You already use one half of algebraic data types (ADTs) every day. A struct, a record, a class with three fields, a tuple (x, y) — these are all the AND half: a value that holds a name and an age and an email, all at once. This part feels obvious because every mainstream language has had it forever.
The other half is the one juniors are usually missing, and it is the one that changes how you write code: the OR half. A value that is either a logged-in user or an anonymous visitor. A network response that is either a success or a timeout or an error. A search that either found something or found nothing.
In many languages people fake the OR half with sentinels — null for "nothing," -1 for "not found," a magic error code, a boolean flag that's only meaningful when another field is set. Each of these is a place where the type system stops helping you and you have to remember the rule in your head. Forget the rule once, and you get a NullPointerException, a silently ignored error, or an object in a state that should never have existed.
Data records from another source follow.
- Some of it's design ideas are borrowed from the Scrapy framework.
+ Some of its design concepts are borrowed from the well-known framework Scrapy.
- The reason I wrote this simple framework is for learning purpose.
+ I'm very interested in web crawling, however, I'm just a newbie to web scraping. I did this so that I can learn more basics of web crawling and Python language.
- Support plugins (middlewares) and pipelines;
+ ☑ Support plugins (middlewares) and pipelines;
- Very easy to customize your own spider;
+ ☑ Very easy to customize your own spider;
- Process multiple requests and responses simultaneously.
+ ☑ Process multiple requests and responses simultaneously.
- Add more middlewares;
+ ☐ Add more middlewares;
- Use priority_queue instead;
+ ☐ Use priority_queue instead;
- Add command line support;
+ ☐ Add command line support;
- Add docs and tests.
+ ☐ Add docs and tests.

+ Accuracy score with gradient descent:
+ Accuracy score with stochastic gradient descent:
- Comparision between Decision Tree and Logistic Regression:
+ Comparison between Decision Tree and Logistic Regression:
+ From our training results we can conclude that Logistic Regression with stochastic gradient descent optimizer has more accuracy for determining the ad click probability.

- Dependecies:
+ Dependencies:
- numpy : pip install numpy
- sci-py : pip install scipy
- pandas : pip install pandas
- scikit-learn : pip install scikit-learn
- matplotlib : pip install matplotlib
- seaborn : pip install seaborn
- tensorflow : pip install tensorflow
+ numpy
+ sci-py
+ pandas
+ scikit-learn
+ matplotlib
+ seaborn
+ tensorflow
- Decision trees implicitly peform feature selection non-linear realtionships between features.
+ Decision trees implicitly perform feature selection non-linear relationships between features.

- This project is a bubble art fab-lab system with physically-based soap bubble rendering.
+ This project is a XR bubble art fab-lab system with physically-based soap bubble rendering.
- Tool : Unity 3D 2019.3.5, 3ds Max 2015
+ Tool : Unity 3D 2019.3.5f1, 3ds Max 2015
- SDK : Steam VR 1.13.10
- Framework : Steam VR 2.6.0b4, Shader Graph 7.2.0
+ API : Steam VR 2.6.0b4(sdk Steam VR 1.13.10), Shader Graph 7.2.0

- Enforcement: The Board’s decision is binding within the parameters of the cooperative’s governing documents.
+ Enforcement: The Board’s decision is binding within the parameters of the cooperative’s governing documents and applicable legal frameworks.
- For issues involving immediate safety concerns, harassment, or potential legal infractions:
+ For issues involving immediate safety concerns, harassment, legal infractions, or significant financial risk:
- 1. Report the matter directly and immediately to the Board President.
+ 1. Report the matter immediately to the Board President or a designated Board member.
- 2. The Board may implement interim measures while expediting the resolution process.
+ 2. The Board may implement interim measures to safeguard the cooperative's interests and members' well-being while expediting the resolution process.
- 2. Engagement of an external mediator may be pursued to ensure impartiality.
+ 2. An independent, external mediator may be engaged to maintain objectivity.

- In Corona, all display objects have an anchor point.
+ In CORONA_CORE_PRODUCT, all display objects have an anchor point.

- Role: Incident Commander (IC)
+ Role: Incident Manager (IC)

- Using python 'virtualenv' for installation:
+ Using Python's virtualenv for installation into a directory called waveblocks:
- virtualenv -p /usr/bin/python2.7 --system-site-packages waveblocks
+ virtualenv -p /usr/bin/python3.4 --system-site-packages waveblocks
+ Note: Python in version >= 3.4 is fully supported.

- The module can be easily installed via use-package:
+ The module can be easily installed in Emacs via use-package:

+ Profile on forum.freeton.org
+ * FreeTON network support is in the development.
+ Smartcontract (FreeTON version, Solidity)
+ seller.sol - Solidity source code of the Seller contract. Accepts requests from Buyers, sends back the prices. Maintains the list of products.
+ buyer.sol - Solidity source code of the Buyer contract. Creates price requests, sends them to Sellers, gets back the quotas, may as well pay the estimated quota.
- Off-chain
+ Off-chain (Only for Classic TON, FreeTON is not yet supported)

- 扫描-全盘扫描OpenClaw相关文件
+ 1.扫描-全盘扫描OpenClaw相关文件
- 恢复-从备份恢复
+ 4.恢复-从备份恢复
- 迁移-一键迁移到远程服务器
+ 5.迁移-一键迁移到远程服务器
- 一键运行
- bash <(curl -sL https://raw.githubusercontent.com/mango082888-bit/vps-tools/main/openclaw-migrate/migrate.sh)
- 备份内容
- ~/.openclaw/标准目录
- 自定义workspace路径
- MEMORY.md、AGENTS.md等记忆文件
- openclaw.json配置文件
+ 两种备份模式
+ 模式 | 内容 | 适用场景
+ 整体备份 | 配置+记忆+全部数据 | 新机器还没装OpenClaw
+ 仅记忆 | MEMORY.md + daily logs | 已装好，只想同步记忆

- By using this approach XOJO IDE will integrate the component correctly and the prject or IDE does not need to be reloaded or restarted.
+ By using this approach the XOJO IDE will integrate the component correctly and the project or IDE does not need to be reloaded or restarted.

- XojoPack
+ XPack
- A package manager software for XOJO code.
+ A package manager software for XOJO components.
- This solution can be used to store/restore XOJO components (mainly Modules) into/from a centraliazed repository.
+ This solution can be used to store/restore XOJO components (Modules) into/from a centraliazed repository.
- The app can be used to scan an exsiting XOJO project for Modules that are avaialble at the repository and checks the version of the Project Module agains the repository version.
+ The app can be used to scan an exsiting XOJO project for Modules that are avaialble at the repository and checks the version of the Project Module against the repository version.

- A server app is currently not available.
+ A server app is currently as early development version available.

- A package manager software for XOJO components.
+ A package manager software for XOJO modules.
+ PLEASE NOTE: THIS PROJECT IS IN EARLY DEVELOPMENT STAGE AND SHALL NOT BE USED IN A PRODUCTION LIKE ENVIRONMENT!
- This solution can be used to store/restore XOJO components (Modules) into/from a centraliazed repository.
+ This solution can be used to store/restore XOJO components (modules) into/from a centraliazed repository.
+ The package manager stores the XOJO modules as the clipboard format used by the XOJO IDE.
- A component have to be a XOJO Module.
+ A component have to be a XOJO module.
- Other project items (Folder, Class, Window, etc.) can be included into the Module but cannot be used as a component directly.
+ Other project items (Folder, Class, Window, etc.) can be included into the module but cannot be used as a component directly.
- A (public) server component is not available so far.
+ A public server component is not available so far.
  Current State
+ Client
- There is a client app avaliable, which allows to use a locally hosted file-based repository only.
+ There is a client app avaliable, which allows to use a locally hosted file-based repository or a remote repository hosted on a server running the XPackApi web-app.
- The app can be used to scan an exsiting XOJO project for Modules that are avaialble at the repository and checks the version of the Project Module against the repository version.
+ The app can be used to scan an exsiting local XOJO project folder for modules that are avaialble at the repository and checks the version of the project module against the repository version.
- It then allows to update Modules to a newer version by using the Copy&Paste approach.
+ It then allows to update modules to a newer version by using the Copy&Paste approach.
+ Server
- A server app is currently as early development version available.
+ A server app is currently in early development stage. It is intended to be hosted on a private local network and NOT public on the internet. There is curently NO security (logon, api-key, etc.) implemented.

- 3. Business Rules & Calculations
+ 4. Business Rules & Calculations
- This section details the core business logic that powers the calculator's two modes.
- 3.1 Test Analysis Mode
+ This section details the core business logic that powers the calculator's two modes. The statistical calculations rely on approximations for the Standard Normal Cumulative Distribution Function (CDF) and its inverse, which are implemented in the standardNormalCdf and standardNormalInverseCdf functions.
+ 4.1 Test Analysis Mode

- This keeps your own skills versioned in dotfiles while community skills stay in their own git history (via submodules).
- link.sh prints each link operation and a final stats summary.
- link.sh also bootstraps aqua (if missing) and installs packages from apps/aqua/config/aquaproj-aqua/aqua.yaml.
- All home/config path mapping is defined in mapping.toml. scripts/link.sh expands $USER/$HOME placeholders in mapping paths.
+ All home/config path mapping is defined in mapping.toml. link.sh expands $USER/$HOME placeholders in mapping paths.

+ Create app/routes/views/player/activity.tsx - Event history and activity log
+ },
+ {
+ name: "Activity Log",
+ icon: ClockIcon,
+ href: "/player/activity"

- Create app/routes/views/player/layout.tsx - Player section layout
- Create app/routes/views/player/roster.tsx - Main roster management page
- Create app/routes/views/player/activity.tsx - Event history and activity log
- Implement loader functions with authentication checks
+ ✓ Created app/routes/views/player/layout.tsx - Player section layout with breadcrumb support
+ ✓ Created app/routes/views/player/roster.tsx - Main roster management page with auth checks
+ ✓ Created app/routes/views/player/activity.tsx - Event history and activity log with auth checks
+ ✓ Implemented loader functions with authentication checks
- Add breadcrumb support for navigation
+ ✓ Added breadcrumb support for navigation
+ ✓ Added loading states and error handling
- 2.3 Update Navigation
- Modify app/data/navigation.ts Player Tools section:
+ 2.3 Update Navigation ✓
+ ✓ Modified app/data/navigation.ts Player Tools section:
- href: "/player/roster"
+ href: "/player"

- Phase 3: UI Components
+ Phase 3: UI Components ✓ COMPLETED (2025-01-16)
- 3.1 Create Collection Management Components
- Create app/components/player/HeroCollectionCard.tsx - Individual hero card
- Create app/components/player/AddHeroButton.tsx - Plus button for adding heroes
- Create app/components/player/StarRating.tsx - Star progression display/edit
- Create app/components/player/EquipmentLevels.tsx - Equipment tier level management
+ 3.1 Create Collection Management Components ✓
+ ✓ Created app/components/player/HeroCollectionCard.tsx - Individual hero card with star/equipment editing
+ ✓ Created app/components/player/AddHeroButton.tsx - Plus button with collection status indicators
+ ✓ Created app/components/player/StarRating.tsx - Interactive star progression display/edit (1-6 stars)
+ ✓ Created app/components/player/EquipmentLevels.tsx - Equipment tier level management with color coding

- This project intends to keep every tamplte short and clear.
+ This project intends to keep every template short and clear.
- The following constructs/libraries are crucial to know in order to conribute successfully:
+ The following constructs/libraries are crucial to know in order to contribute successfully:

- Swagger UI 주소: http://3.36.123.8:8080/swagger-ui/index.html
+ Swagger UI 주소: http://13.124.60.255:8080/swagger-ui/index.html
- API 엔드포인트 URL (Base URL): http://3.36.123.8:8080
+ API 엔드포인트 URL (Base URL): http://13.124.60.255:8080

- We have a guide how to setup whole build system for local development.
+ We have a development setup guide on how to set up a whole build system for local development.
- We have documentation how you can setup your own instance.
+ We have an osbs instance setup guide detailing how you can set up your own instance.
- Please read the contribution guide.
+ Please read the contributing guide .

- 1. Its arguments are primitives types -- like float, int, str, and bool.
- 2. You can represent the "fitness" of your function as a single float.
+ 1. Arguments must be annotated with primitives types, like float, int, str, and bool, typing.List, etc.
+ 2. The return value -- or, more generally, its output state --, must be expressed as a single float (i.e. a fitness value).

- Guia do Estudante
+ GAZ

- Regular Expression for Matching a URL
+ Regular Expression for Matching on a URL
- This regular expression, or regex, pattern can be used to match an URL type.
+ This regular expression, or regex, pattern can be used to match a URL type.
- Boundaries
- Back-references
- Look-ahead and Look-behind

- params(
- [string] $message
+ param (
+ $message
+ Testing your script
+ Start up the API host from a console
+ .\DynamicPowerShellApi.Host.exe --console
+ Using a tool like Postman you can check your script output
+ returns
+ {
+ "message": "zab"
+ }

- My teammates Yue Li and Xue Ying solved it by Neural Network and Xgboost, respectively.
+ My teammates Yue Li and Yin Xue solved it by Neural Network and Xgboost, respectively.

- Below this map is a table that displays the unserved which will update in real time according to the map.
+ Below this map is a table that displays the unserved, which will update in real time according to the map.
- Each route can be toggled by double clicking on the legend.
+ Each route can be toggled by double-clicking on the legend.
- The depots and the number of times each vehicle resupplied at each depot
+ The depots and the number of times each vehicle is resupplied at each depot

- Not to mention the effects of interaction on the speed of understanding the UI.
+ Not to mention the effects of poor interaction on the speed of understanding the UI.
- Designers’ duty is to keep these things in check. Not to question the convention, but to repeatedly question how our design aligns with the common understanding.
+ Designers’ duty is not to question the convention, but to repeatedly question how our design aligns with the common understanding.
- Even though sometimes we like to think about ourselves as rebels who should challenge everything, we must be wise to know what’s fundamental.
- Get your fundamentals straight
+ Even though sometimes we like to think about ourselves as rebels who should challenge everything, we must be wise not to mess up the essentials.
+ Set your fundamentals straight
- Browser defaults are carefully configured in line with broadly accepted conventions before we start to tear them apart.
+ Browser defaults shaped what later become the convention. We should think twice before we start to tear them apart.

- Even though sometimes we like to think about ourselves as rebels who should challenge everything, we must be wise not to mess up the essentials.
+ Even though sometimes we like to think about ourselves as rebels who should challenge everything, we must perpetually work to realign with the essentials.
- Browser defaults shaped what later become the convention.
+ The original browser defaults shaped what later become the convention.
Algebraic data types give the OR half a real name and a real shape, so the compiler (or the runtime, in dynamic languages) can enforce it. The headline payoff is a single sentence you will hear throughout functional programming:
Make illegal states unrepresentable. If a bad combination of values cannot even be written down, no code can ever produce it, and no code has to defend against it.
That is the whole reason ADTs matter. This file shows you the two building blocks, why they're called "algebraic," how to take them apart with pattern matching, and how the famous Option and Result types are just ADTs you'll use constantly.
Prerequisites¶
- Required: You can declare and use a
struct/record/classand read aswitchorif/elsechain in at least one language (examples use Java, Python, Rust, and Go). - Required: You've hit a
null/None/nilerror at least once, or returned-1to mean "not found." That pain is what ADTs cure. - Helpful: A feel for pure functions — ADTs and pattern matching are how pure functions return "either this or that" without throwing.
- Helpful: Comfort with basic typing concepts (Clean Code → Generics & Types).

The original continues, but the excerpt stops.